It’s raining for the first time on Greenland’s summit: why it’s a problem

Rain fell on the highest peak of the ice sheet for 9 consecutive hours: this hasn't happened since 1950. This is another clear sign of global warming.

Rain fell on Greenland's highest peak for the first time since climate surveys began in the region in 1950. An exceptional occurrence recorded by the National snow and ice data center (NSIDC), which observed the unusual weather phenomenon. The precipitation lasted for three days, between August 14 and 16, and was reported by several distant weather stations located in the south and west of Greenland. Rain fell for 9 consecutive hours with temperatures above 0°C. It is a clear sign of global warming.
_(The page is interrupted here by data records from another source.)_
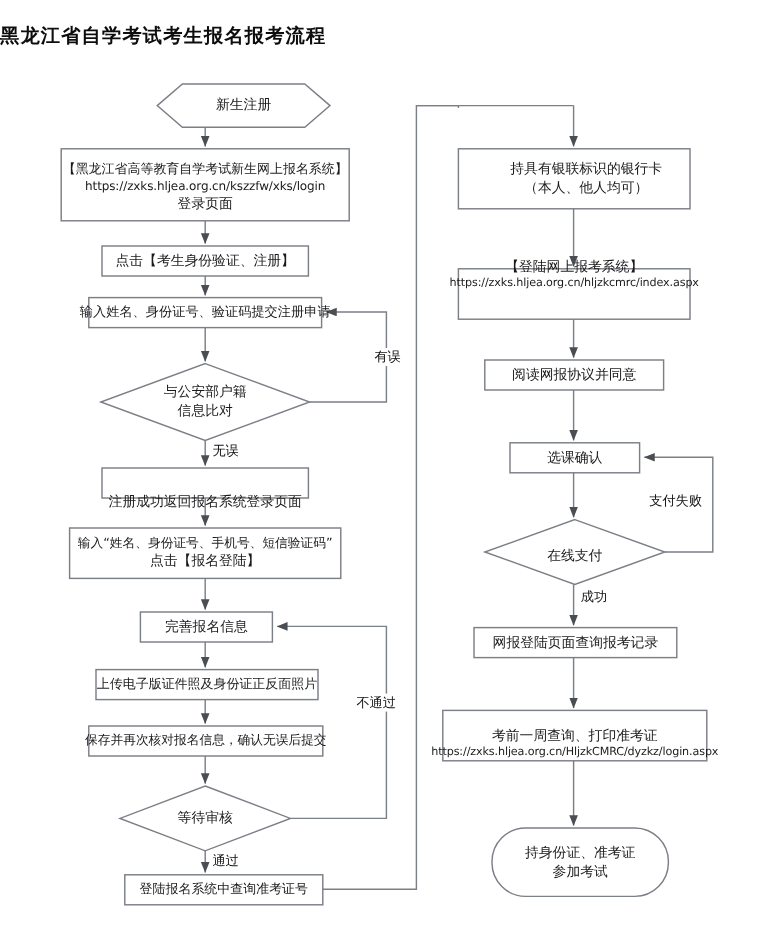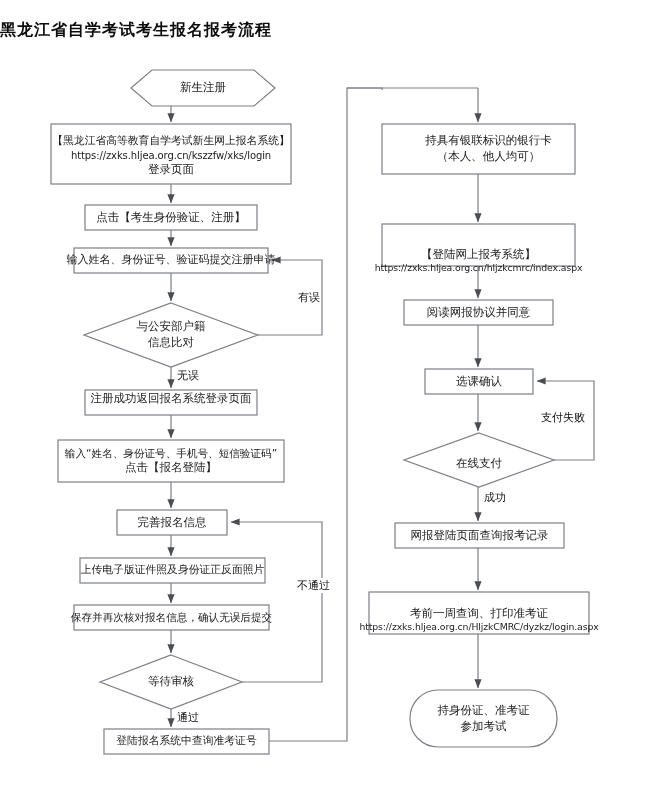--- a/index.html
+++ b/index.html
@@ -174,7 +174,7 @@
   <span class="ln cn">（本人、他人均可）</span>
 </div>
 
-<div class="node" style="left:382px;top:240px;width:193px;height:42px;">
+<div class="node" style="left:382px;top:208px;width:193px;height:42px;">
   <span class="ln cn">【登陆网上报考系统】</span>
   <span class="ln url" style="font-size:9.3px;">https://zxks.hljea.org.cn/hljzkcmrc/index.aspx</span>
 </div>

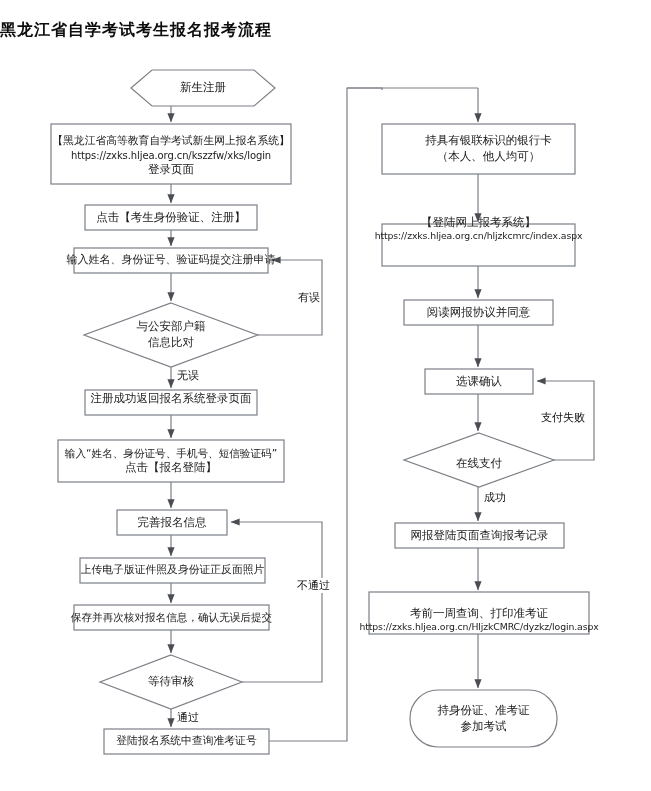--- a/index.html
+++ b/index.html
@@ -205,7 +205,7 @@
   <span class="ln cn">参加考试</span>
 </div>
 
-<div class="edge-label" style="left:297px;top:290px;">有误</div>
+<div class="edge-label" style="left:311px;top:290px;">有误</div>
 <div class="edge-label" style="left:176px;top:368px;">无误</div>
 <div class="edge-label" style="left:296px;top:578px;">不通过</div>
 <div class="edge-label" style="left:176px;top:710px;">通过</div>

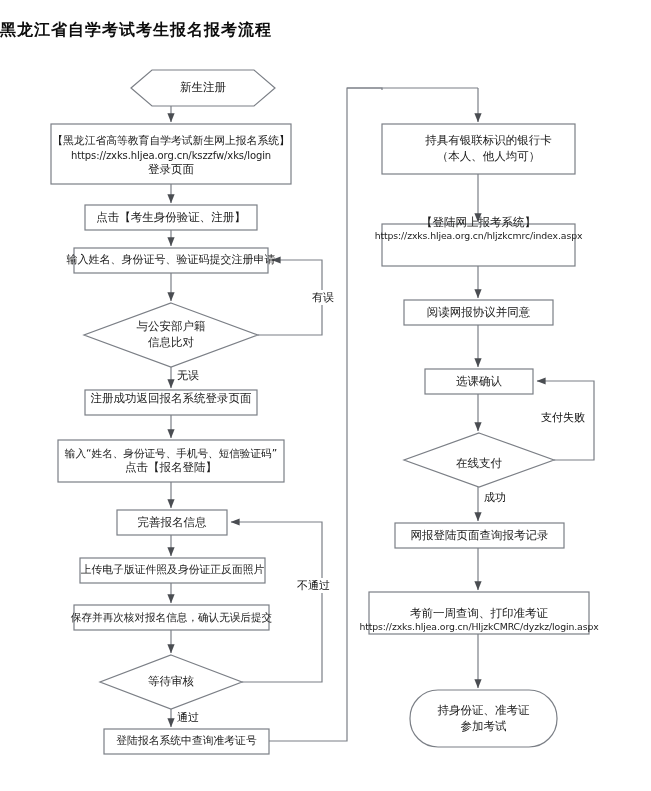--- a/index.html
+++ b/index.html
@@ -140,7 +140,7 @@
   <span class="ln cn">信息比对</span>
 </div>
 
-<div class="node" style="left:85px;top:386px;width:172px;height:25px;text-align:right;">
+<div class="node" style="left:85px;top:406px;width:172px;height:25px;text-align:right;">
   <span class="ln cn">注册成功返回报名系统登录页面</span>
 </div>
Rain in Greenland: why it's a problem

At an altitude of 3,200 meters, instead of snow, water fell. At this altitude, for the third time in less than 10 years, the thermometer exceeded the 0°C threshold, but it had never yet happened to rain. The persistent and repeated rise in temperatures on the island, an autonomous Danish territory situated between the North Atlantic Ocean and the Arctic Ocean, has also caused a massive melting of the glaciers. According to data from the National snow and ice data center, an estimated 23.1 million cubic meters of ice melted from Jan. 1, 2021, to Aug. 16.

According to The Guardian, rain fell in Greenland during three exceptionally warm days, with temperatures in some areas 18 degrees higher than average. Ice melt was observed across most of the island, over an area about four times the size of the United Kingdom, and an estimated 7 billion tons of water fell across Greenland.

The rain on the ice sheet, in addition to being a never-before-seen phenomenon, further promotes surface melting. Although considered an exceptional event caused by the intense rise of warm air from the south coupled with low pressure over northern Canada, it is yet another sign of the effects of climate change whose acceleration is leading to frequent extreme events around the world.

The rate at which the Arctic region is warming due to global warming appears to be twice that of the rest of the planet. Since the mid 1800s, average temperatures across the world have risen by about one degree, while the Arctic region would have experienced a rise of nearly two degrees. If the Earth were to warm by more than 2°C, the Greenland ice sheet could collapse, melting and releasing large amounts of water into the seas and oceans.

Just the heatwave between late July and early August has led to the melting of more than 8.5 tons of ice in Greenland, an amount that could cover the entire Florida, in the United States, with 5 centimeters of water.